Polarsets are a four-piece band from Newcastle upon Tyne, England. They have released an album, Parasols, an EP and a number of singles.

Career 
After a winter of writing, Polarsets recorded the "Leave Argentina" single, which was released in 2010 on Bandcamp. Both this track and its B-side "Just Don't Open Your Eyes Yet" were instrumental in the band being able to play live locally. They were selected to open the Main Stage of the Evolution Festival in Newcastle in 2010 and with support slots for Ellie Goulding, Delphic and Field Music amongst others, while they released the song "Morning" on Bandcamp in late 2010.

In April 2011, the band released their second official single "Sunshine Eyes" on Kitsuné Records, also included on the compilation Kitsuné Maison 11. The Jensen Sportag's remix of the track also appeared on Kitsuné's Club Night mix. Sunshine Eyes has enjoyed considerable play on Radio 1, where Zane Lowe made the track his 'Next Hype' in May 2011. Polarsets also played the BBC Introducing stage at the Radio 1 Big Weekend 2011. In June 2011, Polarsets supported Two Door Cinema Club at the Wedgewood Rooms in Portsmouth.

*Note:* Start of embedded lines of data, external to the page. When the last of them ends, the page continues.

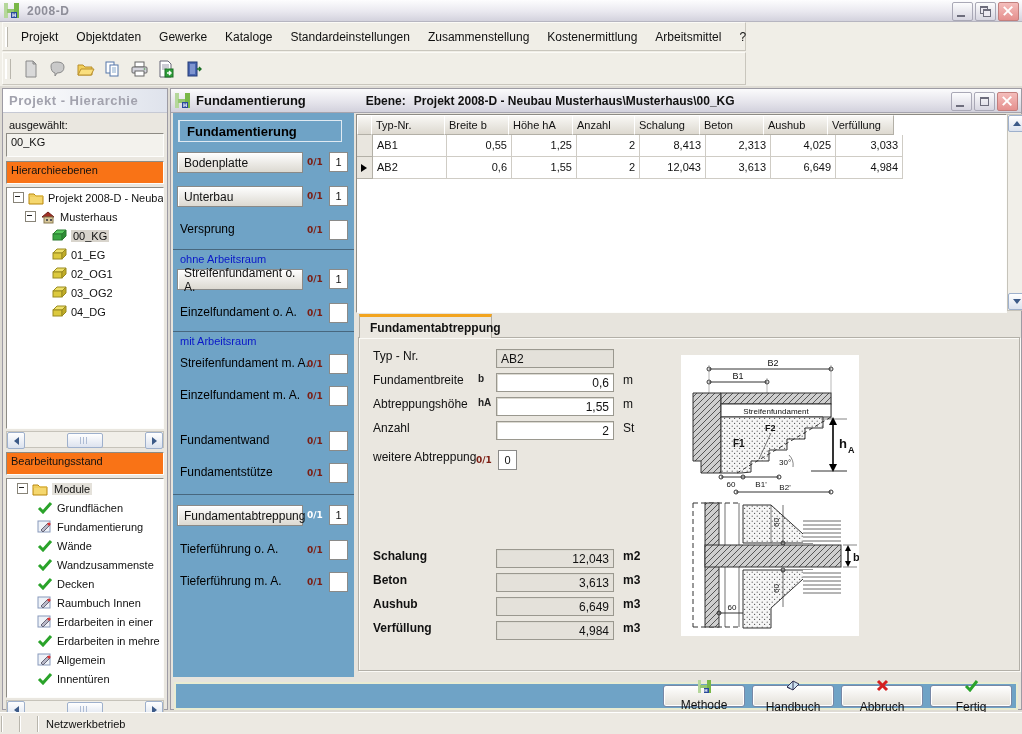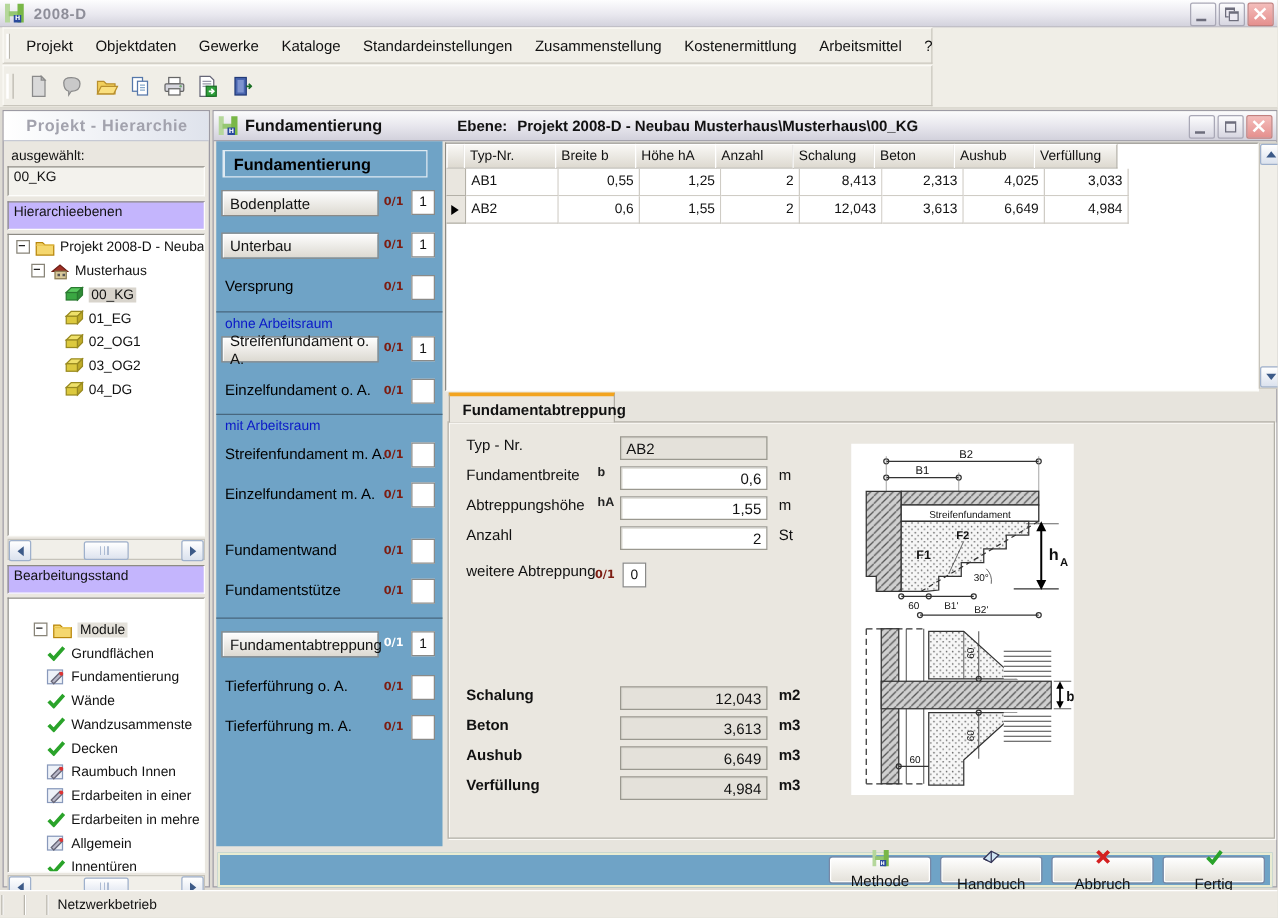"Projekt - Hierarchie" .caption { padding-left: 18px -> 6px }
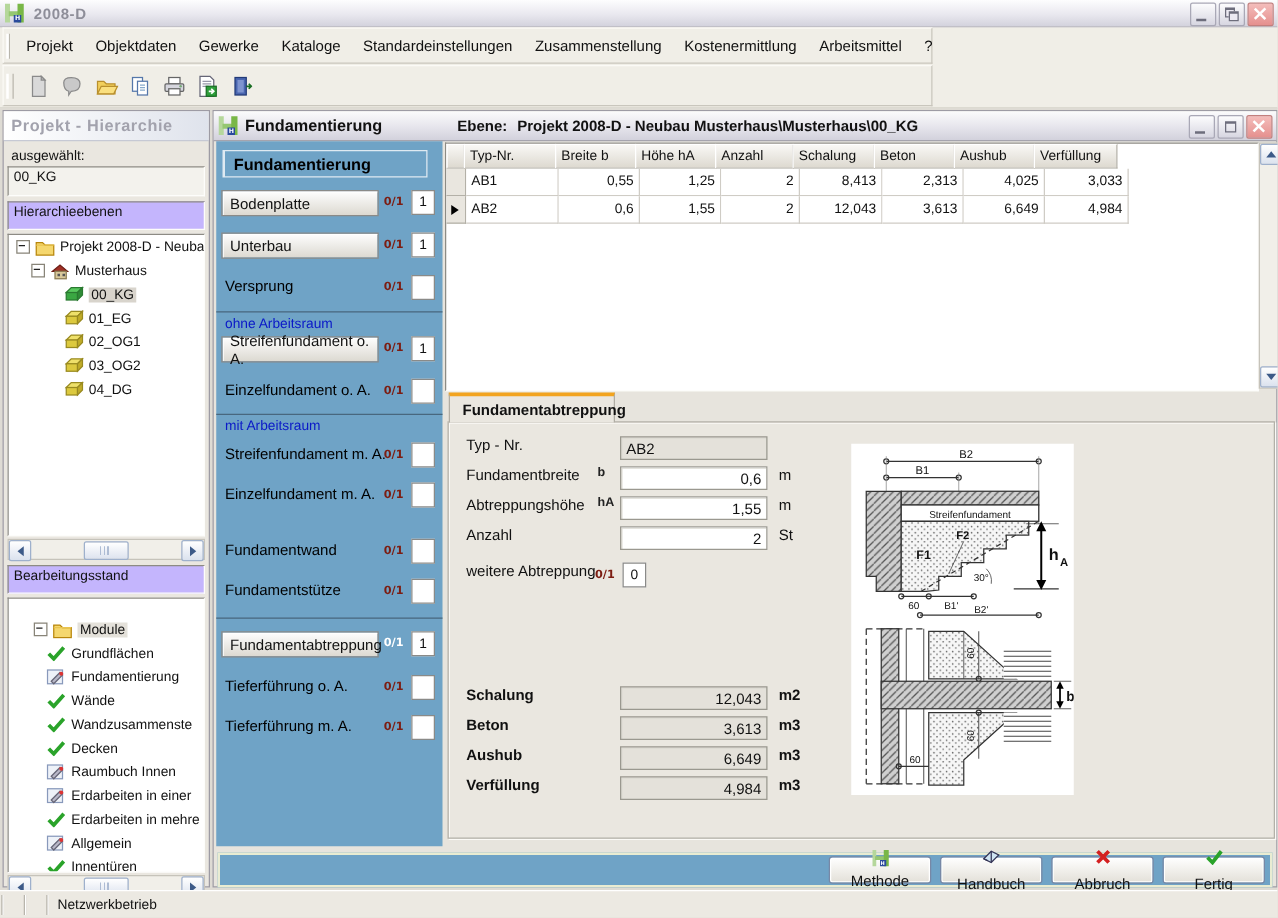"Hierarchieebenen" .boxheader { background: #c4b5fd -> #f97316 }
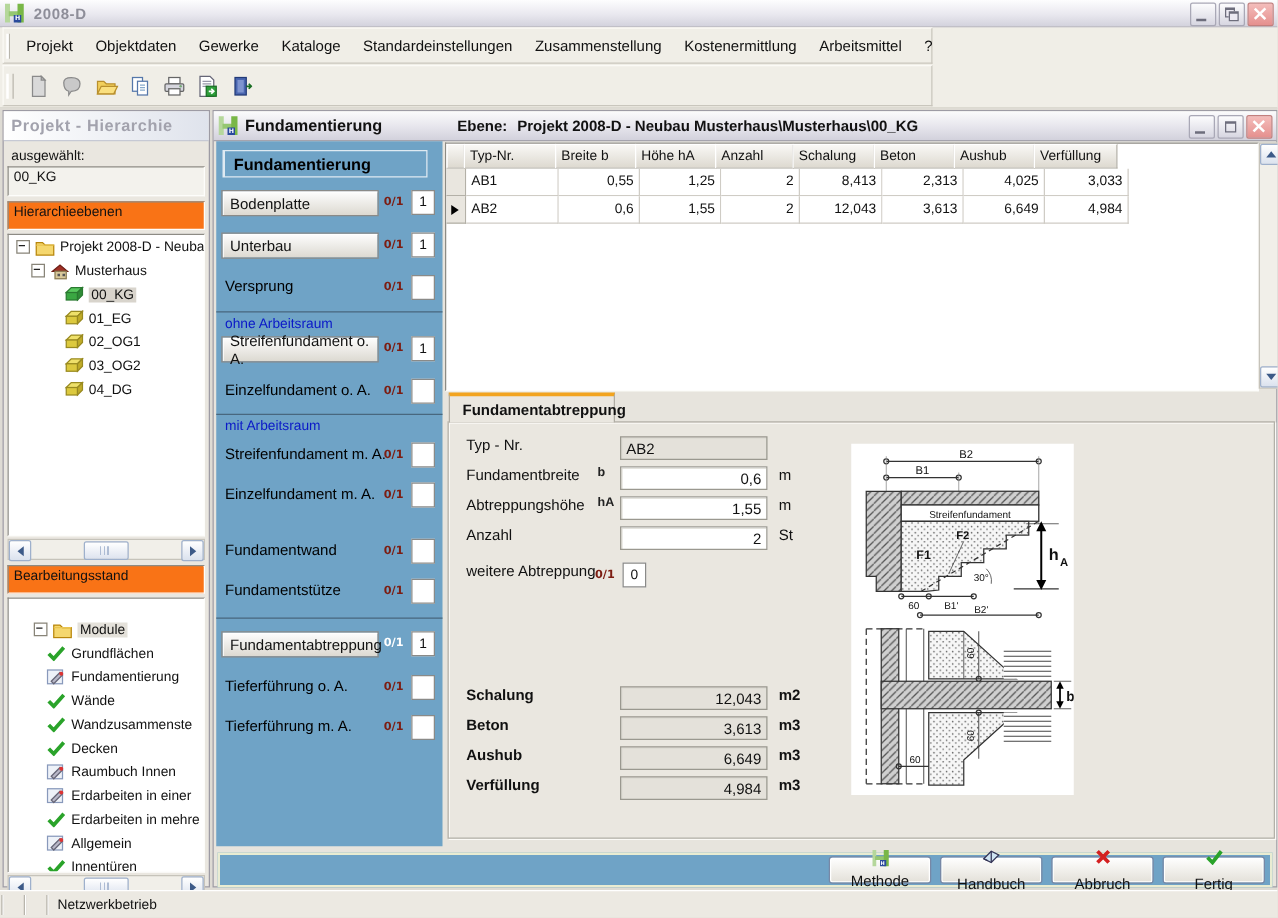"Module" div.trow { margin-top: 15px -> none; padding-left: 20px -> 10px }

In August 2011, the band released the single "Morning" on 7" Vinyl through Neon Gold Records. Jaymo & Andy George's label Moda handled the digital release of Morning in September 2011. Polarsets performed in various European cities, while in 2012, they performed at South by South West (SXSW) in Austin, Texas. The band released their first EP entitled Exotica in June of that year. 

Over the course of 2014, Carmen Ledda Green joined to band on vocals and keyboards. Their debut album Parasols was released 22 September 2014.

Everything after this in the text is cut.